Argentina, 1985 might sound like cinematic spinach: a film with a dour lawyer as hero, with the recounting of multiple horrifying testimonies from the junta years. Yet, Mitre somehow also makes it fleet-footed and winsome. There’s a Spielbergian zip to proceedings. Strassera gains in moral stature as the film goes on, Darín’s expert underplaying making the moments when the lawyer’s reserve cracks all the more memorable. And there are close to a dozen lively characters playing off him, the canniest of whom might be his precocious son.

This melding of sober historical moment and caper-film lightness reminded me of another South American film. Pablo Larrain’s No (2012) is set in the run-up to the 1988 Chilean plebiscite, when the country’s citizens were given the chance to decide whether dictator Augusto Pinochet would remain in power—as epochal and volatile a moment as the junta trial. Adman René Saavedra (Gael García Bernal) is tasked by opposition leaders to direct a single commercial that will convince the public to vote “no". His masterstroke is to create something colourful and fun instead of informative and depressing. Saavedra is a composite but the campaign is real—you can watch the commercial on YouTube.

I was particularly taken by the decisions taken by these two films with regard to using actual footage. Larrain took the bold decision to shoot No with specially assembled U-matic cameras that aped the look of television in the 1980s. The result looks like a home video, a mistake. But it allows Larrain to use the news reports of the time and the actual campaign ad without any visual dissonance. It doesn’t just look like 1988, it looks like it was made in 1988. “This bold gambit makes for a shadowy, flaring, low-definition eyesore of a movie—until you appreciate its ingenuity as a special effect, naturalizing the archival artifacts in its midst and…enabling an immersive yet thoroughly mediated experience of history," wrote Denis Lim in Artforum.

Mitre finds a similar, though less radical, solution.
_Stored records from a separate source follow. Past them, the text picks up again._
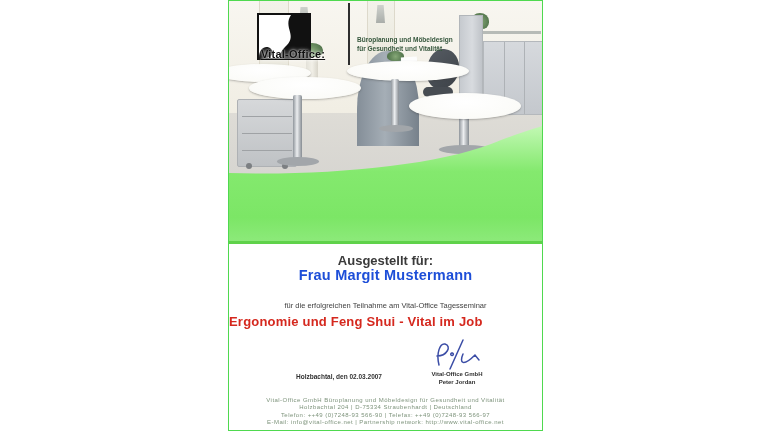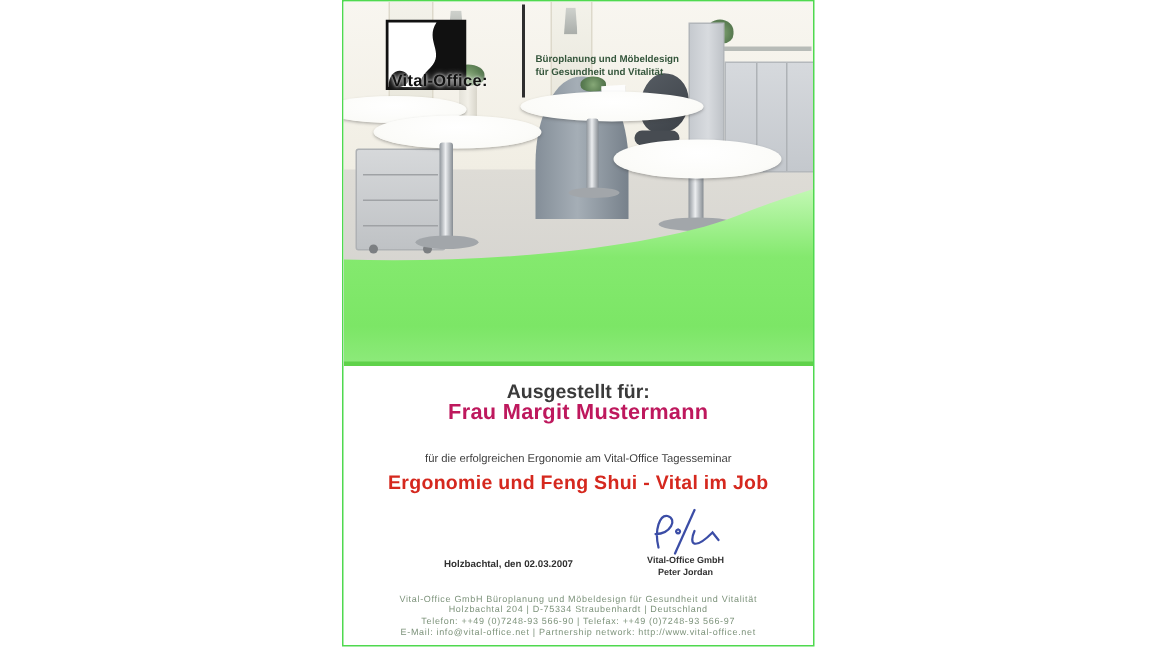"Vital-Office:" .logo-text { text-decoration: none -> underline }
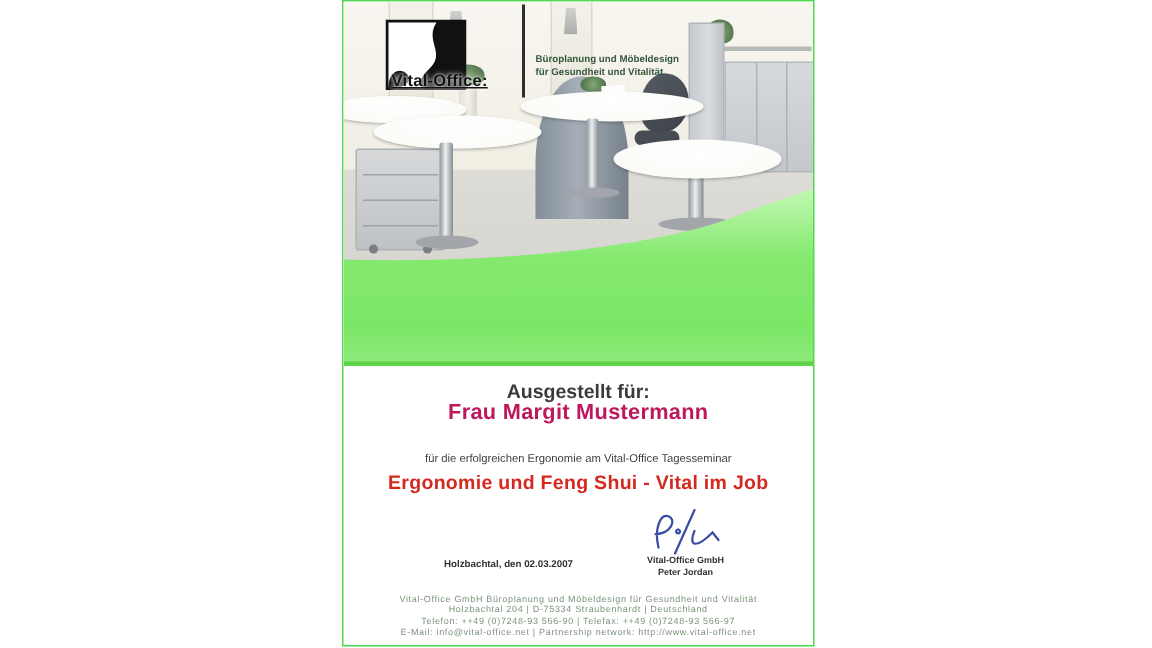"Frau Margit Mustermann" .recipient { color: #be185d -> #1d4ed8 }
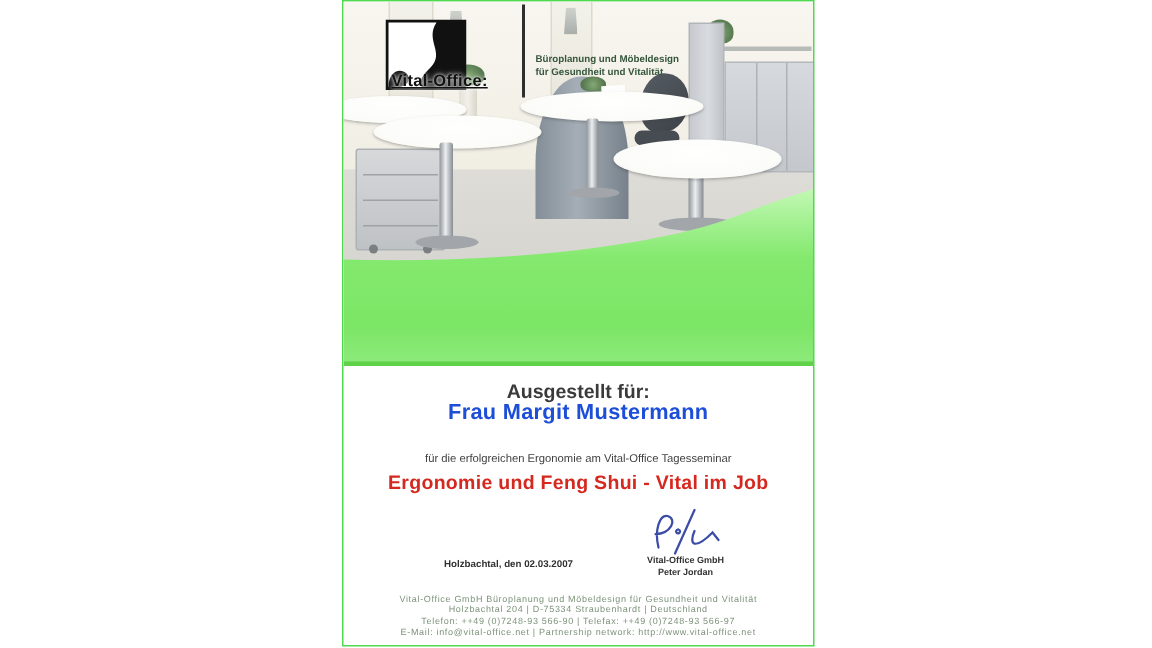"für die erfolgreichen Ergonomie am" div.intro { text: Ergonomie -> Teilnahme }
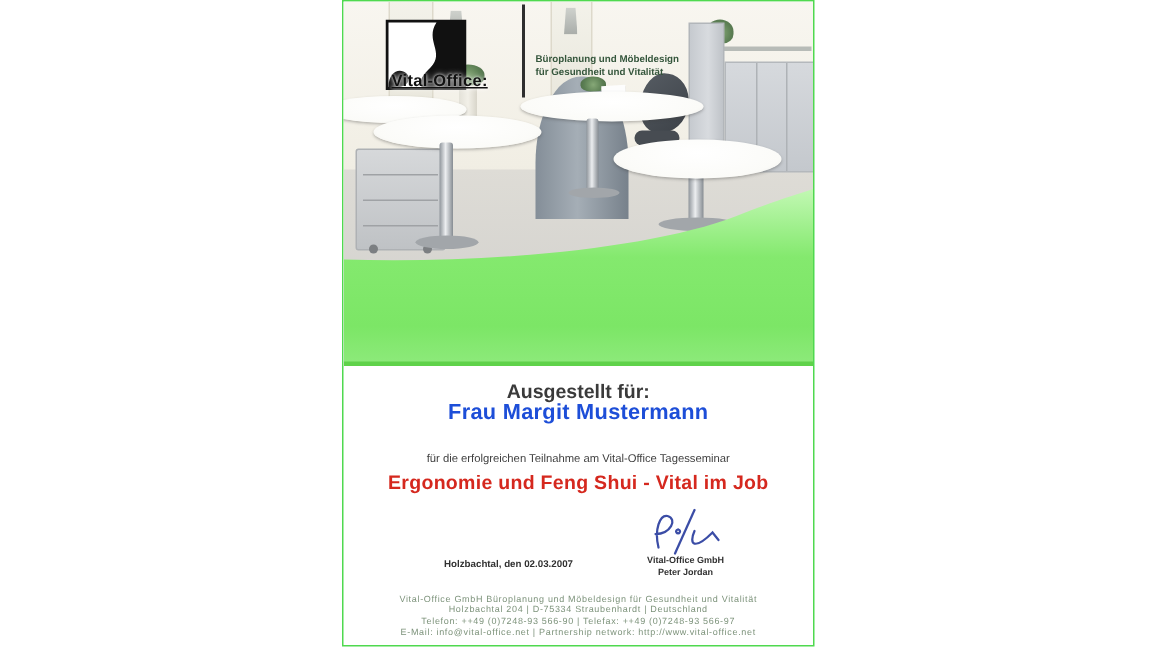"Ergonomie und Feng Shui -" .seminar { text-align: center -> left }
Argentina, 1985 is beautiful to look at, at times with the luminosity of a Norman Rockwell still life. There’s nothing that’s hand-held or cheap-looking. However, in a few of the court scenes, Mitre, without warning or ostentation, slips in footage of the actual witnesses testifying. These inserts look markedly different from the rest of the film but make visual sense if you consider how they are prefaced with shots of news cameras in court. We are seeing them as someone watching on TV in 1985 would. This idea is followed through in the scene where a journalist catches up with Strassera for a sound bite, and the shot where he replies has the same blanched, retro look as the inserts.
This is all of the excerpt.